Of the nine payloads coming through NASA’s Flight Opportunities Program, five of them include: Orbital Medicine’s Evolved Medical Microgravity Suction Device, Suborbital Flight Experiment Monitor-2, Flow Boiling in Microgap Coolers, BioChip SubOrbitalLab, and Strata-S1.

The Orbital Medicine’s Evolved Medical Microgravity Suction Device experiment will test Dr. Marsh Cuttino’s groundbreaking technology of a device capable of treating a collapsed lung in zero gravity.

Evolved Medical Microgravity Suction Device. (Credit: NASA)

Ground-based treatment of such a condition involves a heavy reliance on gravity, but Dr.
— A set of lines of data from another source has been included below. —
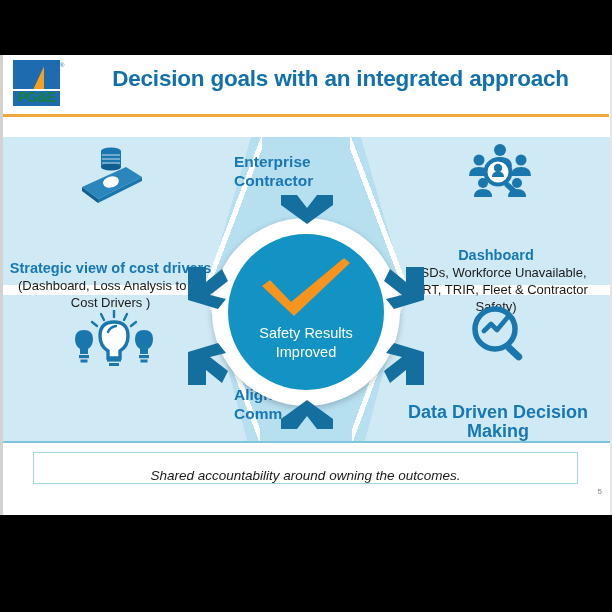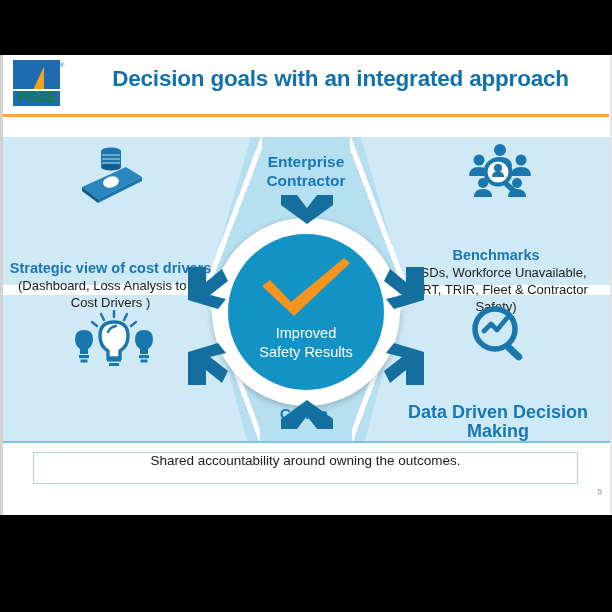"Enterprise" .wedge-label { text-align: center -> left }
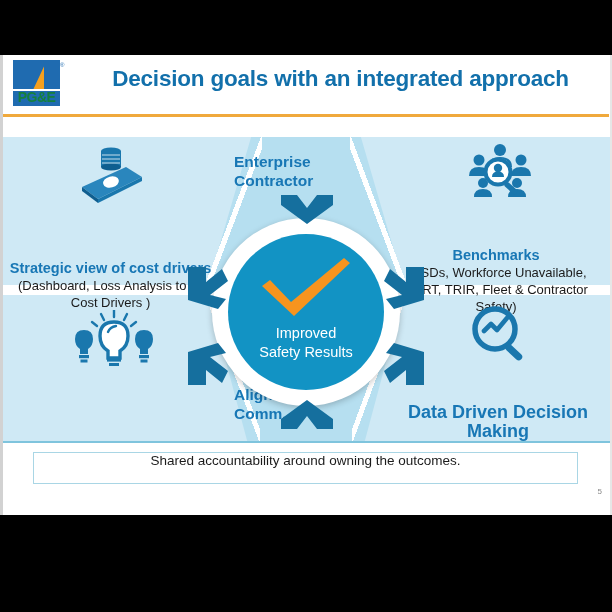"Benchmarks" div.q-head { text: Benchmarks -> Dashboard }
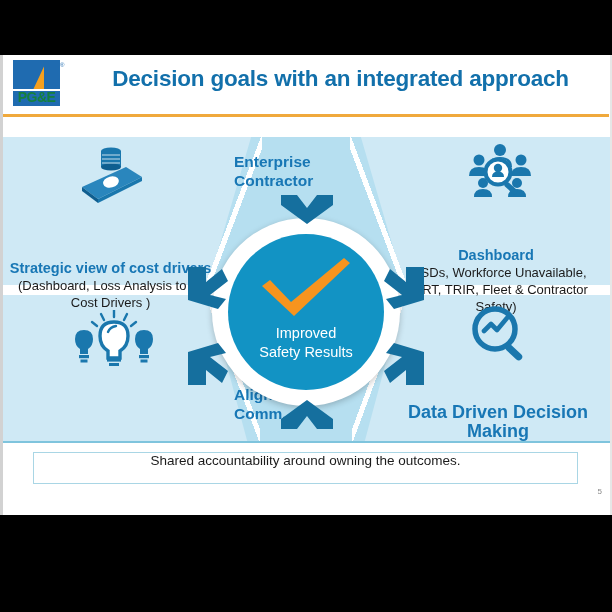"Improved" div { order: before "Safety Results" -> after "Safety Results" }
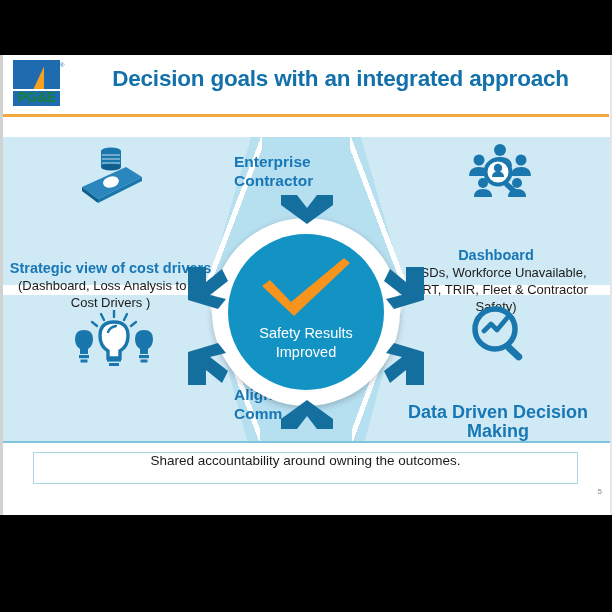"Shared accountability around owning the" #callout { align-items: flex-start -> flex-end; font-style: none -> italic }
Cuttino’s work seeks to eliminate that reliance and develop a technology that will be capable of treating a collapsed lung – technology that could later be flown aboard the International Space Station and on deep space missions, including flights of human settlement on the Moon and Mars.

Additionally, the device will demonstrate its ability to collect blood in microgravity and store that blood prior to its eventual transfusion – both potentially life-saving procedures as humanity expands beyond Earth.

Joining the Evolved Medical Microgravity Suction Device on New Shepard flight will be BioChip SubOrbitalLab.  This biomedical experiment seeks to allow scientist’s the ability to observe cell responses to microgravity and spaceflight exposure in real-time, something that is not presently able to occur aboard the International Space Station.

According to the experiment’s Objective listed on NASA’s Flight Opportunities Program’s page, “In order to fully understand the effects of microgravity on cell function, researchers need the ability to monitor subcellular processes in real-time to identify, characterize and quantify the transient, yet significant cellular responses to microgravity.”

Joining these two biomedical experiments is NASA’s Johnson Space Center-led Suborbital Flight Experiment Monitor-2, a package that will help evaluate variable G-force conditions on various life support system components.

Meanwhile, the Flow Boiling in Microgap Coolers experiment will, according to NASA, gather data on the “limitations of current cooling methods for miniaturized devices and electronics needed for technology payloads on space-bound missions.”

The Strata-S1 experiment. (Credit: NASA)

Specifically, this experiment seeks to design two-flow microgap coolers that can be safely employed as part of a spacecraft’s thermal management system.

Lastly, the Strata-S1 experiment from the University of Central Florida will compliment an ongoing experiment aboard the International Space Station that will help scientists better understand how space dust, regolith, and other small particles on the surfaces of small stellar bodies react to various stimuli in microgravity.

This will aid mission planner’s ability to understand how robotic and human space exploration initiatives might be affected during missions to the Moon, Mars, and Near Earth Asteroids.